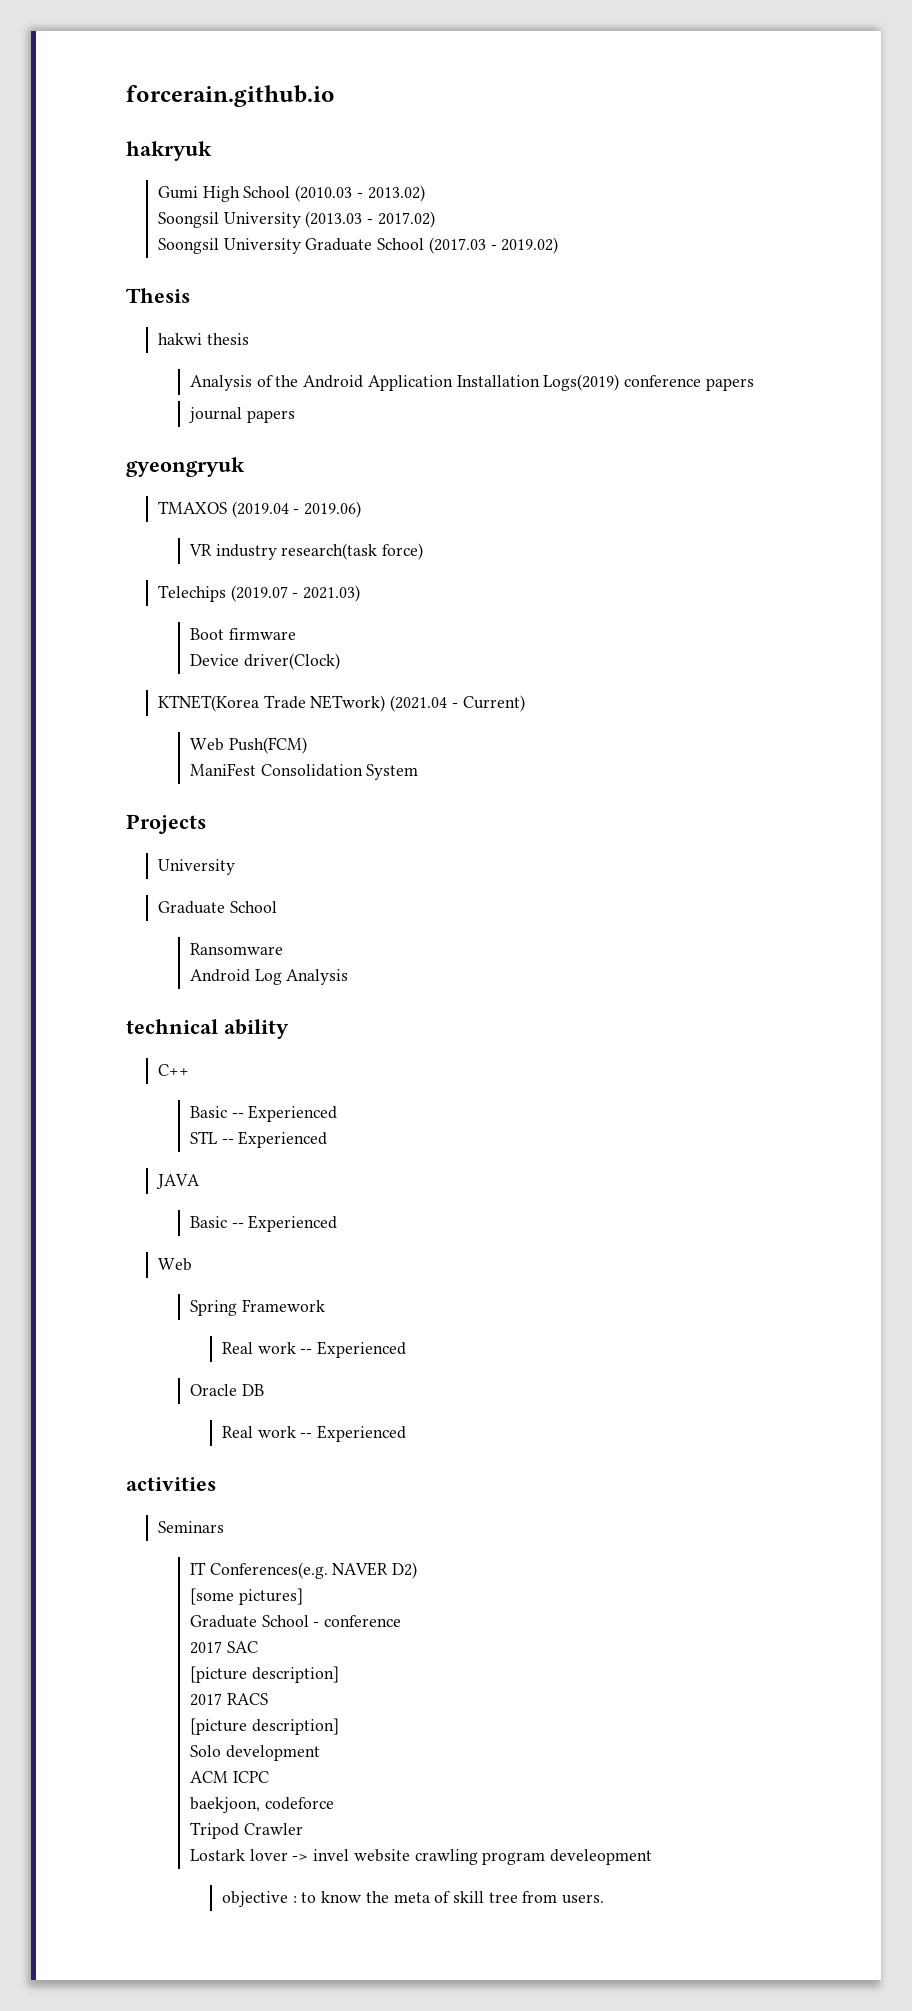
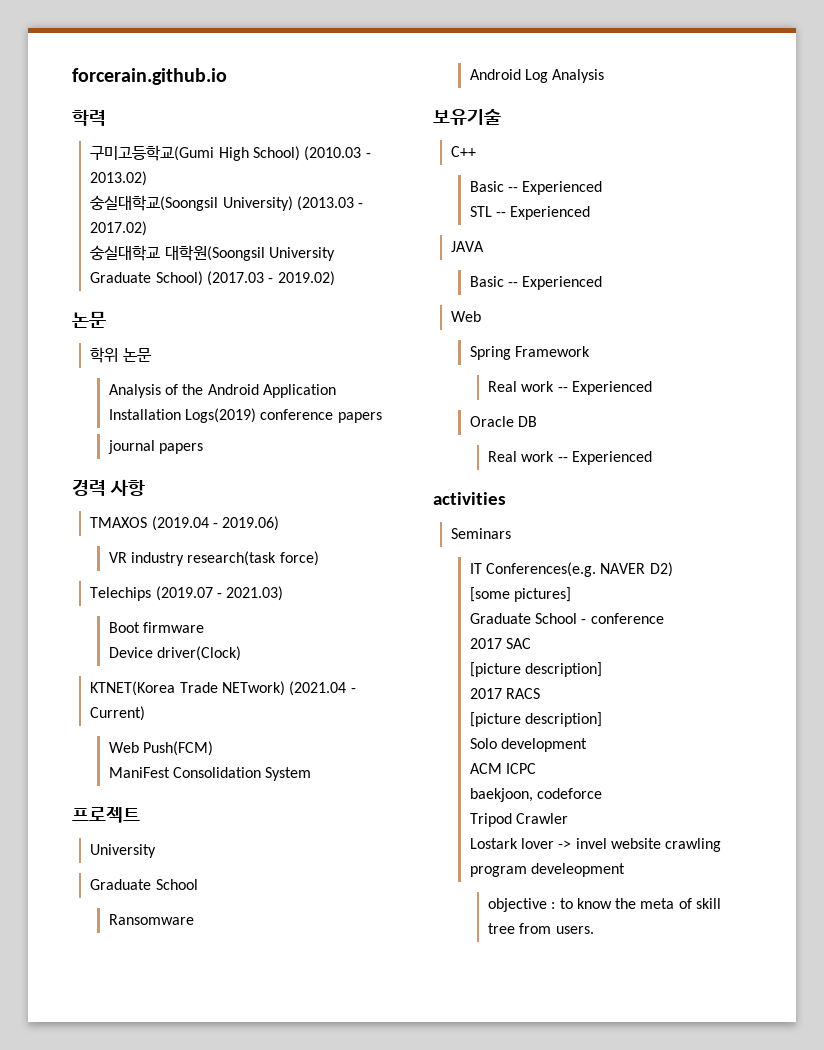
- hakryuk
- Gumi High School (2010.03 - 2013.02)
+ 학력
+ 구미고등학교(Gumi High School) (2010.03 - 2013.02)
- Soongsil University (2013.03 - 2017.02)
+ 숭실대학교(Soongsil University) (2013.03 - 2017.02)
- Soongsil University Graduate School (2017.03 - 2019.02)
- Thesis
- hakwi thesis
+ 숭실대학교 대학원(Soongsil University Graduate School) (2017.03 - 2019.02)
+ 논문
+ 학위 논문
- gyeongryuk
+ 경력 사항
- Projects
+ 프로젝트
- technical ability
+ 보유기술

◇ ◇ ◇

**WHAT IS REQUIRED:** Find the count of lines in the data above where the string "School" occurs. Provide that number alone.

**ANSWER BELOW:** 4